# How to complete this task
Go over the records and copy every line with the string "subtotal".

[Source records]
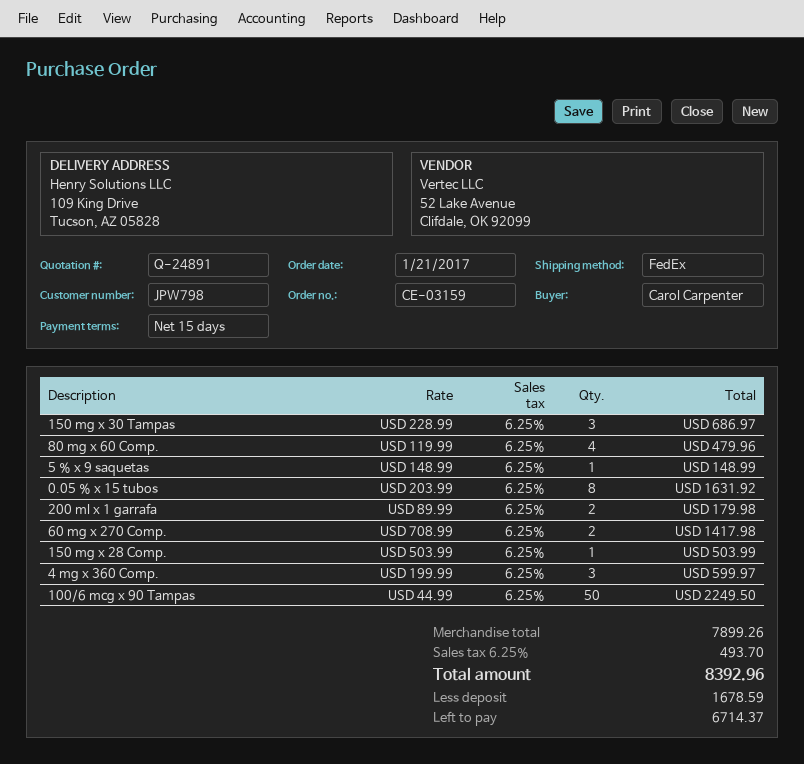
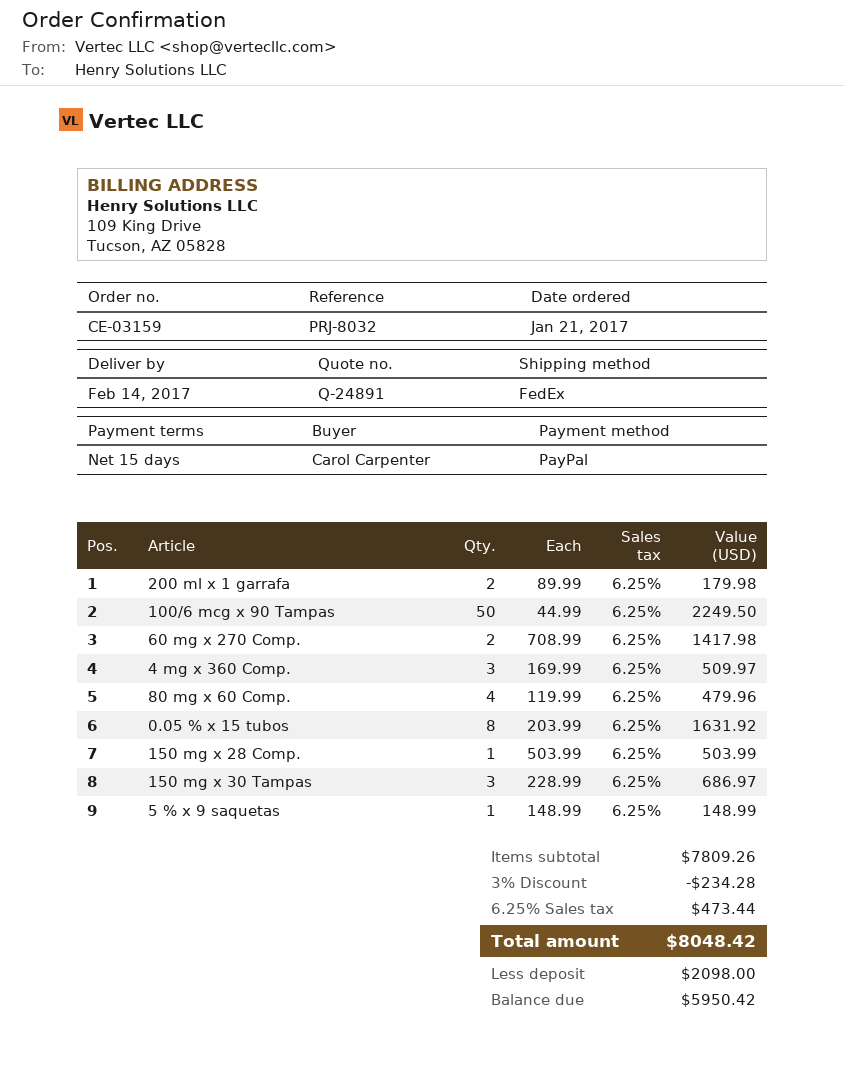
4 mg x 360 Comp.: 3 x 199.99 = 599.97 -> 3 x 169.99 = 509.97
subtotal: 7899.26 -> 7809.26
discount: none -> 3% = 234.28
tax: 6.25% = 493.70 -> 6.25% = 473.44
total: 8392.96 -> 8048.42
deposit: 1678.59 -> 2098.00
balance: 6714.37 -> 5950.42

--

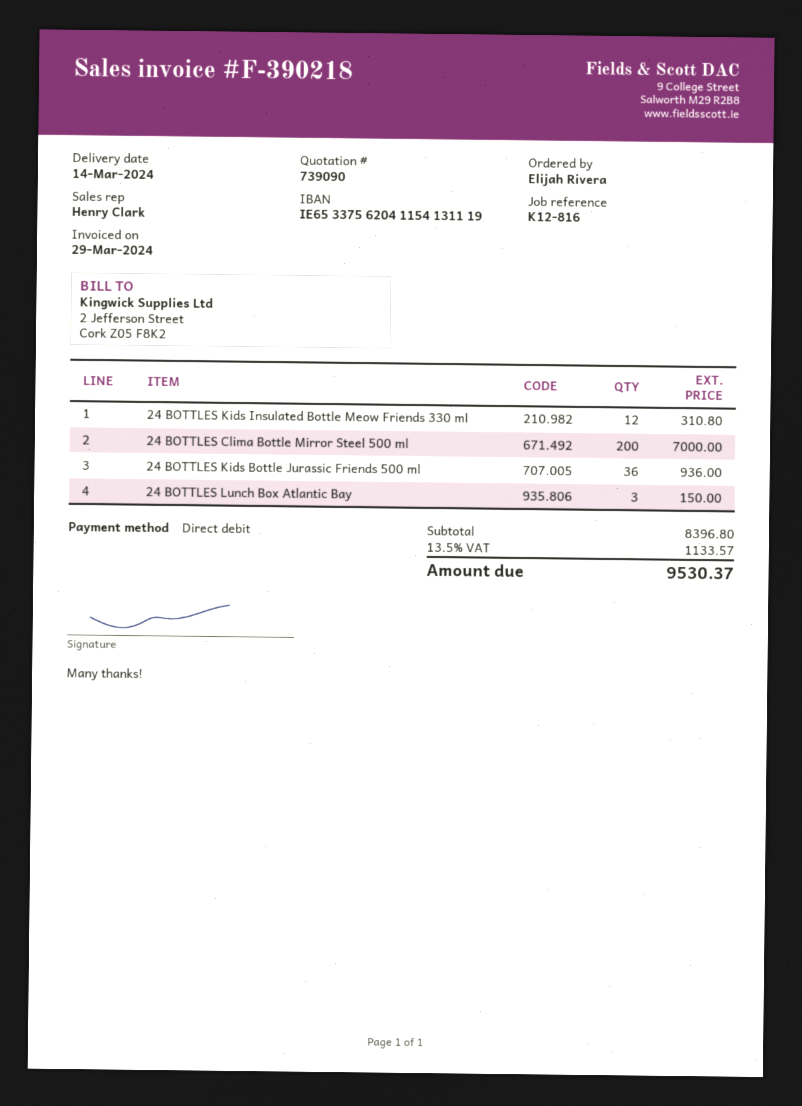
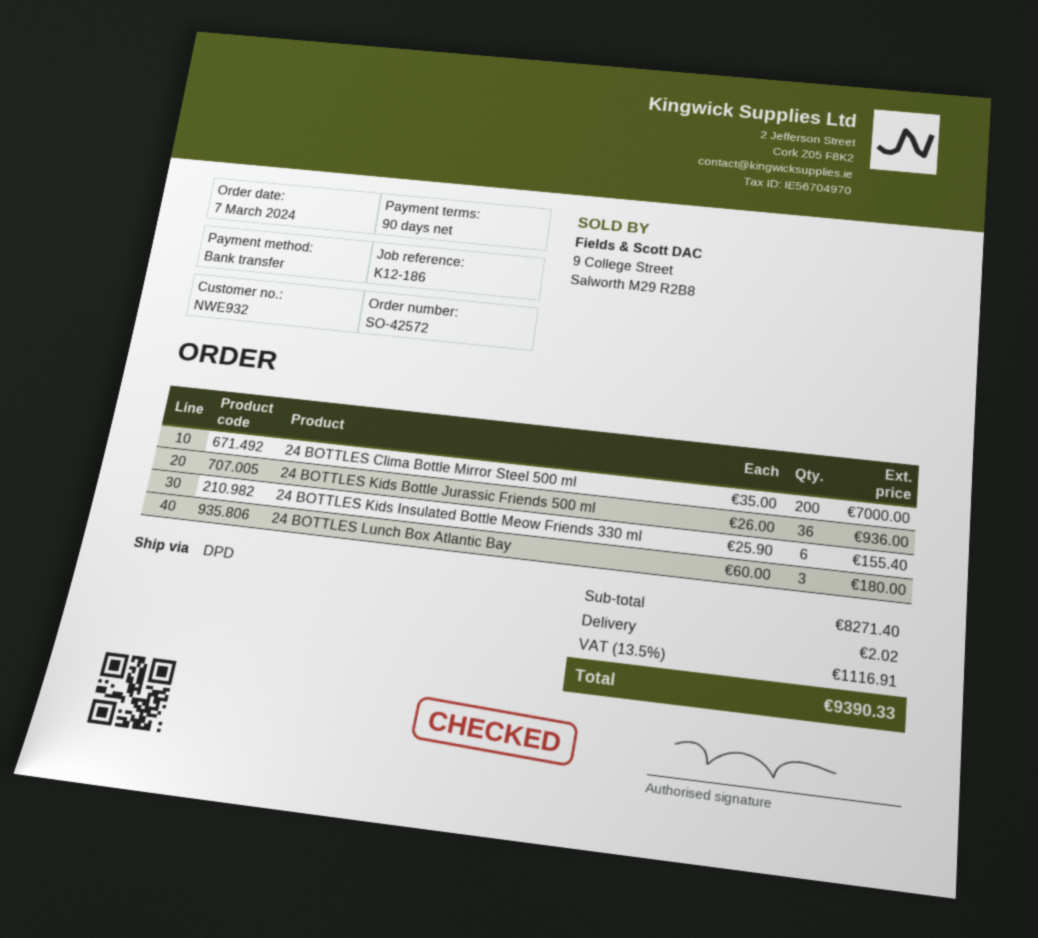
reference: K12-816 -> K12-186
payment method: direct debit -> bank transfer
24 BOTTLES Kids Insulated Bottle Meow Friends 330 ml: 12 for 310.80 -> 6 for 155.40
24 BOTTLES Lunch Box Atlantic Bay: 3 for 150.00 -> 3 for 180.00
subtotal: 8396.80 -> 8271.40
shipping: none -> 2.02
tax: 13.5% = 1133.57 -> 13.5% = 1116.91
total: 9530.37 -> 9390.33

* * *

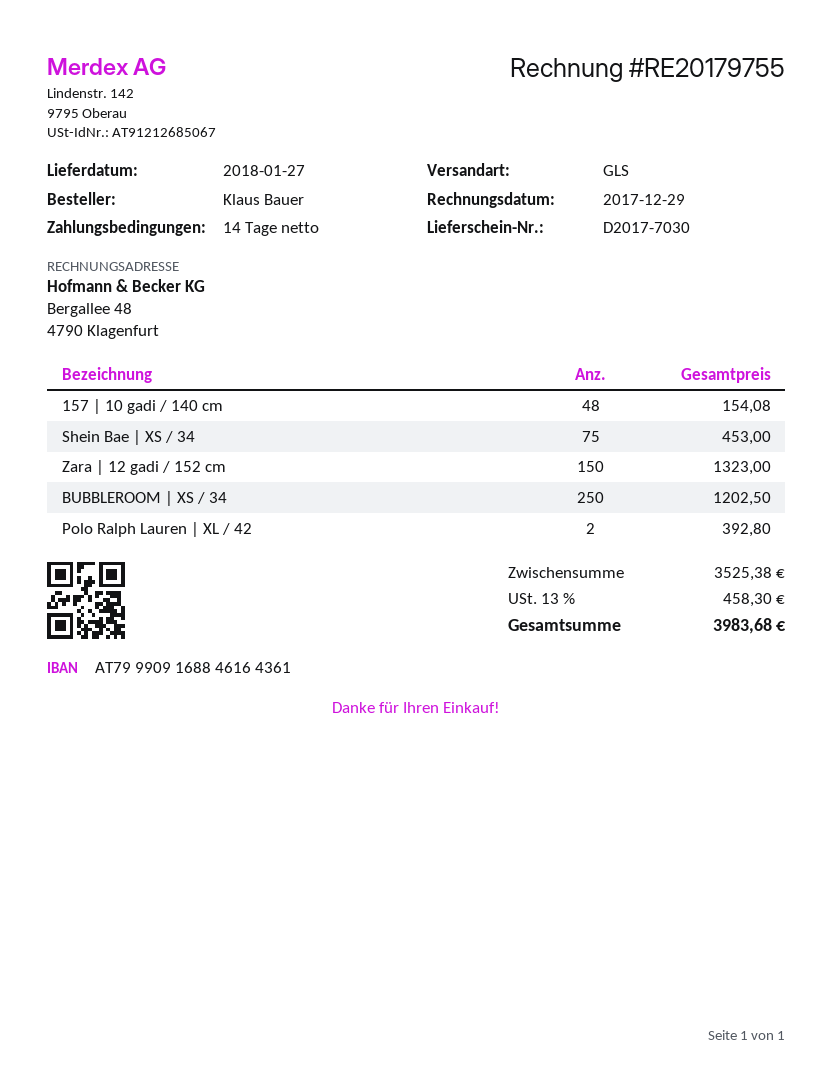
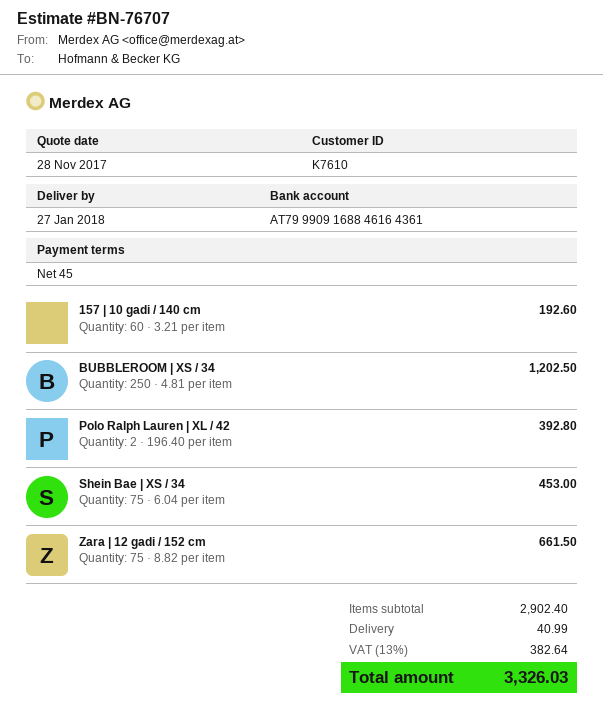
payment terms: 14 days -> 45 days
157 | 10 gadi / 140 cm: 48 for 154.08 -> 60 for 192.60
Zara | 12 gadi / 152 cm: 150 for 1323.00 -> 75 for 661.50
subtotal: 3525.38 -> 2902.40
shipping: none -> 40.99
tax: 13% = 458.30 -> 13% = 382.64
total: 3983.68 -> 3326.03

# Reply to the task
subtotal: 7899.26 -> 7809.26
subtotal: 8396.80 -> 8271.40
subtotal: 3525.38 -> 2902.40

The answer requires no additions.